Hubert Minnis, leader of the Free National Movement at the late-night meeting following the vote to remove him as leader of the Opposition. Photo: Shawn Hanna/Tribune Staff
367 total votes.
By RASHAD ROLLE
Tribune Staff Reporter
THE Free National Movement drafted and sent letters of charges yesterday to the seven parliamentarians who sought Dr Hubert Minnis’ removal as leader of the Official Opposition in the House of Assembly, formally beginning the process that could lead to their expulsion from the party.
The letters were not disclosed to the media because two of the seven members are expected to receive them this morning, an FNM official said.
The news came as the seven parliamentarians remained tightlipped yesterday in discussing their future and that of the FNM, raising questions about just how well planned their bold move was.

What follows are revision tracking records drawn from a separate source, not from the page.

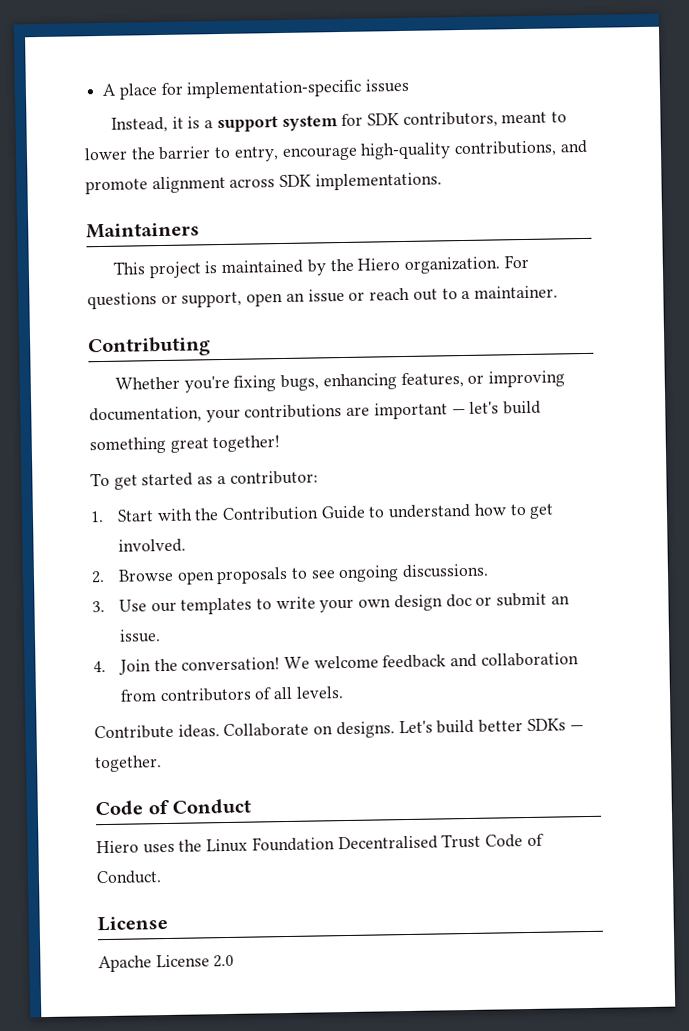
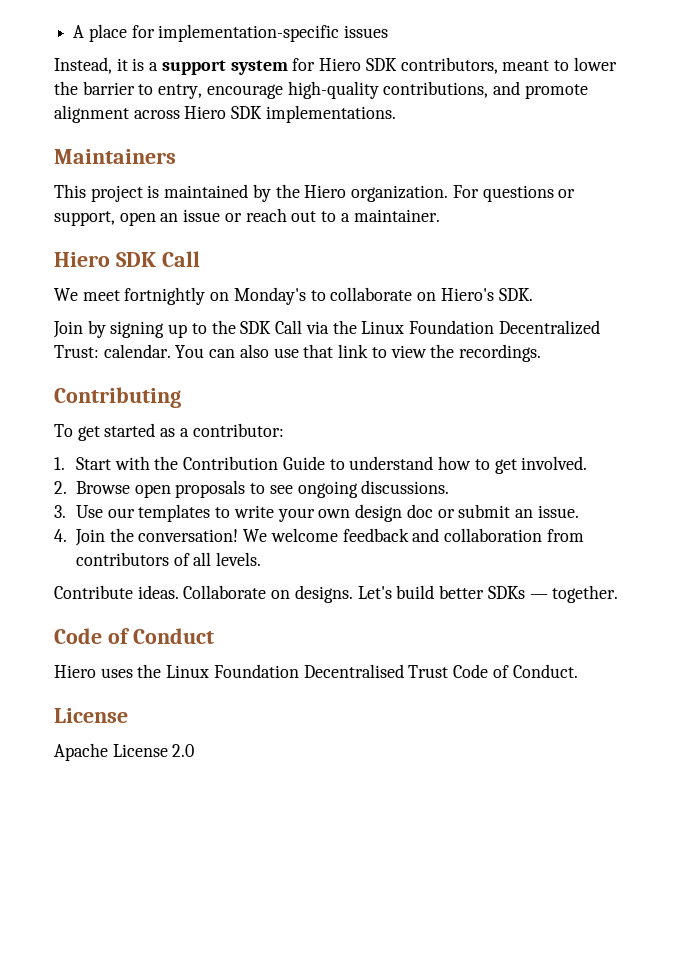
- Instead, it is a support system for SDK contributors, meant to lower the barrier to entry, encourage high-quality contributions, and promote alignment across SDK implementations.
+ Instead, it is a support system for Hiero SDK contributors, meant to lower the barrier to entry, encourage high-quality contributions, and promote alignment across Hiero SDK implementations.
+ Hiero SDK Call
+ We meet fortnightly on Monday's to collaborate on Hiero's SDK.
+ Join by signing up to the SDK Call via the Linux Foundation Decentralized Trust: calendar. You can also use that link to view the recordings.
  Contributing
- Whether you're fixing bugs, enhancing features, or improving documentation, your contributions are important — let's build something great together!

While former Prime Minister Hubert Ingraham fired Cabinet ministers during his era and FNM members like Tennyson Wells and Pierre Dupuch quit the party to run as independents, the FNM has never expelled a member from the party before.
This possibility now hangs over the seven parliamentarians whose action plunged the party into an unprecedented crisis just months away from the next general election.
According to the FNM’s constitution, the seven members will have seven days upon receipt of the letter to respond to the charges against them, either by seeking clarification or by providing exculpatory evidence.
If the Executive Council concludes they have failed to exculpate themselves, it can form a tribunal consisting of three FNM council members to investigate the matter.
However, “among its options,” Carl Bethel, former FNM senator and attorney general, said yesterday, the executive council “could say let (the matter) die out.”
“It’s politics and all things are possible; or (the council) could take the matter to the next step in the constitution,” he said during an appearance on the 96.9 FM talk show, The Revolution.
That step could include the imposition of a fine not exceeding $100, a suspension not exceeding one year or expulsion from the party.
Disciplinary action could be met with resistance, however.
Michael Scott, an attorney who has represented dissenting FNM factions in court before, said yesterday that the party’s constitution is “poorly written” and ill-equipped to deal with disciplinary matters.
“The party’s constitution is not very well written and would not be easily processed,” he said, adding that if the matter becomes contentious, he would be willing to represent any or all of the seven members in court.
Meanwhile, Long Island MP Loretta Butler-Turner said yesterday that she has started to consider who she will appoint to the Senate. The dissenting MPs voted to have her replace Dr Minnis as Opposition leader in the House of Assembly.
Three of the four FNM senators appointed by Dr Minnis - Mr Bethel, Dr Duane Sands and Kwasi Thompson - resigned Wednesday night in view of the developments. The fourth senator, Monique Gomez, said she was going to do so yesterday.
“The governor general hasn’t gotten back to us with official correspondence,” Mrs Butler-Turner said. “That’s what we are waiting on. I am giving (the appointees) consideration, but we are waiting until we get the green light to move forward.”
It remains unclear how Mrs Butler-Turner intends to use her new powers.
After she is officially made leader of the Official Opposition, she could appoint new FNM members to various parliamentary committees, including the Committee on Privilege, the Constituencies Commission or the Public Accounts Committee.
There are also numerous governing responsibilities whereby Prime Minister Perry Christie will have to consult with her before taking action.
Theoretically, for instance, if the need arises Mr Christie would have to consult her on key personnel issues such as the appointment of the commissioner or deputy commissioner of police if those posts became vacant.